The conclusion that the slow migrating APXS represents the native form of APX2 is supported by the higher molecular mass of Arabidopsis APX2 protein (27,944 D) compared with APX1 (27,560 D) and the lower negative charge of APX2 (pI 6.1) versus APX1 (pI 5.9). It is unlikely that APXS represents a higher order oligomeric form of APX1 because conservation of structural features suggests that all cytosolic APX enzymes exist as dimers (Jespersen et al., 1997).

Thermostability of APX Enzymatic Activity

Of the enzymes involved in the ascorbate-glutathione cycle, the total cellular activity of APX appeared to be more sensitive to heat stress in planta compared with glutathione reductase and superoxide dismutase (J. Panchuk, R. Volkov, and F. Schöffl, unpublished data). After heat stress of leaves at 44°C, total APX activity decreased to 31% in WT and 35% in HSF3 transgenic plants in 1 h, and the activities declined to 12% and 21%, respectively, after 4 h. The thermostable APX activity remaining after severe heat stress appears to result from cytosolic APX enzymes because the intensities of cytosolic APX bands in stained native protein gel decrease less dramatically than total soluble APX activity that may also include microsomal and chloroplast localized APX enzymes. Of the two cytosolic isoforms, the heat-inducible APXS/APX2 appears to be much more thermostable than APX1. The higher level of total APX activity (after 4 h at 44°C) correlates with the higher level (intensity of band stained in native gels) of APXS in HSF3-transgenic plants. In this line, but not in WT plants, APXS had already accumulated during growth at 28°C, prior to heat stress. Under severe heat stress, the de novo synthesis of non-HSPs is largely inhibited (Key et al., 1981; Sachs and Ho, 1986), hence, the APX activities determined after 44°C treatment most probably reflect the enzymatic composition existing prior to heat stress.

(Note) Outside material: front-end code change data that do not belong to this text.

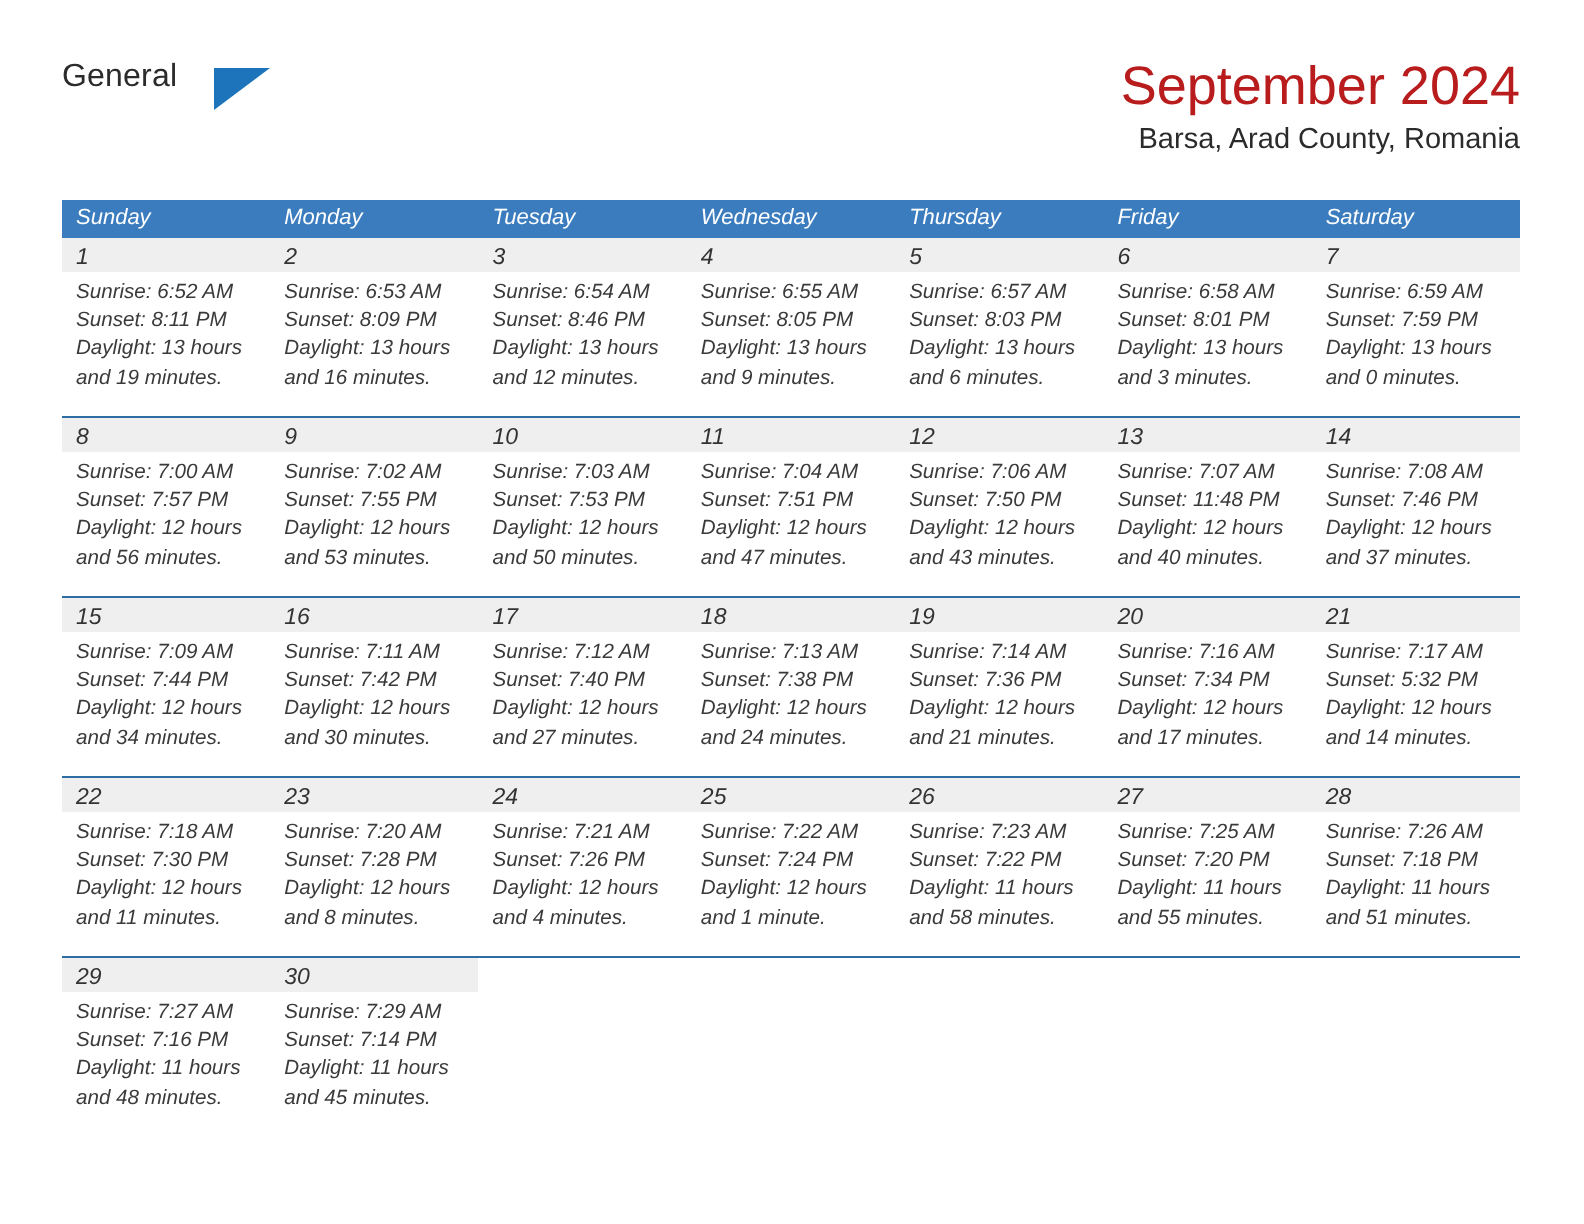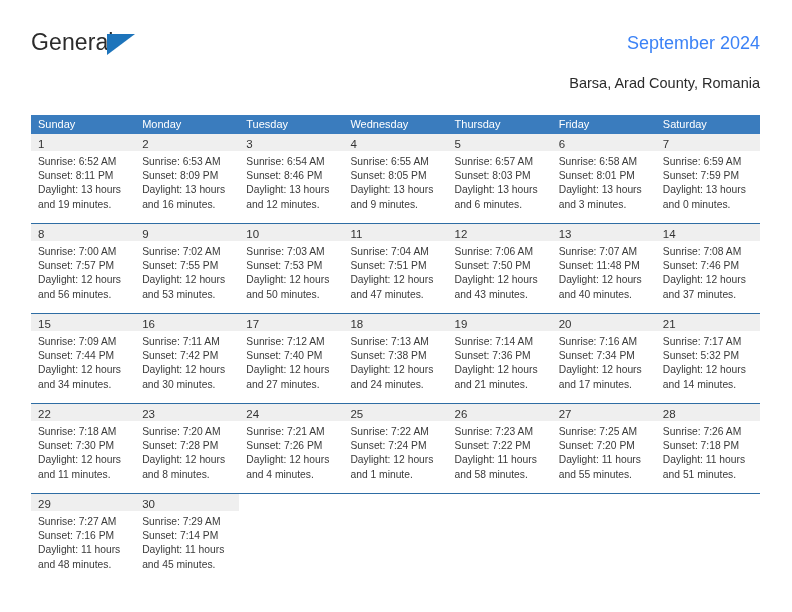--- a/index.html
+++ b/index.html
@@ -33,21 +33,21 @@
     position: absolute;
     left: 0;
     top: 5px;
     width: 210px;
     height: 56px;
     line-height: 1;
   }
   .brand-row1 {
     position: relative;
     display: block;
-    font-size: 23px;
+    font-size: 16px;
     color: #2b2b2b;
     letter-spacing: 0.1px;
     height: 26px;
   }
   .brand-tri {
     position: absolute;
     left: 76px;
     top: 3px;
     width: 0;
     height: 0;
@@ -63,39 +63,40 @@
     height: 27px;
   }
 
   .title-block {
     position: absolute;
     right: 0;
     top: 0;
     text-align: right;
   }
   .cal-title {
-    font-size: 18px;
-    color: #3b82f6;
+    font-size: 27px;
+    color: #b91c1c;
     line-height: 34px;
     white-space: nowrap;
   }
   .cal-subtitle {
     font-size: 14.5px;
     color: #2b2b2b;
     line-height: 20px;
-    margin-top: 13px;
+    margin-top: 0;
     white-space: nowrap;
   }
 
   
   .calendar {
     position: absolute;
     left: 31px;
-    top: 115px;
+    top: 100px;
     width: 729px;
+    font-style: italic;
   }
   .dow-row {
     display: flex;
     background: #3a7cbe;
     height: 19px;
   }
   .dow-cell {
     flex: 1 1 0;
     color: #ffffff;
     font-size: 11px;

It should be noted that heat stress at 44°C was survived by HSF3-transgenic plants, but not by WT plants (Prändl et al., 1998), and it is tempting to speculate that besides the constitutive levels of HSP, the presence of APXS/APX2 also plays an important role in plant protection under stress.

Regulation and Functional Roles of APX

Heat-inducible transcriptional activation of cytosolic Apx genes corresponds with an increase in APX activity. Taking into consideration that production of ROS, in particular hydrogen peroxide, increases in response to abiotic stresses, including high temperature (Bartosz, 1997; Foyer et al., 1997; Smirnoff, 1998), it is conceivable that the increased expression/activity of theses enzymes is functionally linked to an increase in hydrogen peroxide concentration in the cytosol that has to be contained under heat stress. Bursts of hydrogen peroxide, induced by excess light, led to an increase in mRNA levels of Apx1 and Apx2 (Karpinski et al., 1997, 1999). The design of our experiments, showing the expression of these genes is also regulated by heat stress in a HSF-dependent fashion, suggests that overproduction of hydrogen peroxide in chloroplasts is not required because heat stress was administered in darkness. It is conceivable that hydrogen peroxide is generated during heat stress in other cellular compartments, e.g. in mitochondria or microsomes. The involvement of microsomes in heat stress response is indicated by improved heat tolerance of transgenic Arabidopsis overexpressing a microsomal Apx gene from barley (Hordeum vulgare; Shi et al., 2001).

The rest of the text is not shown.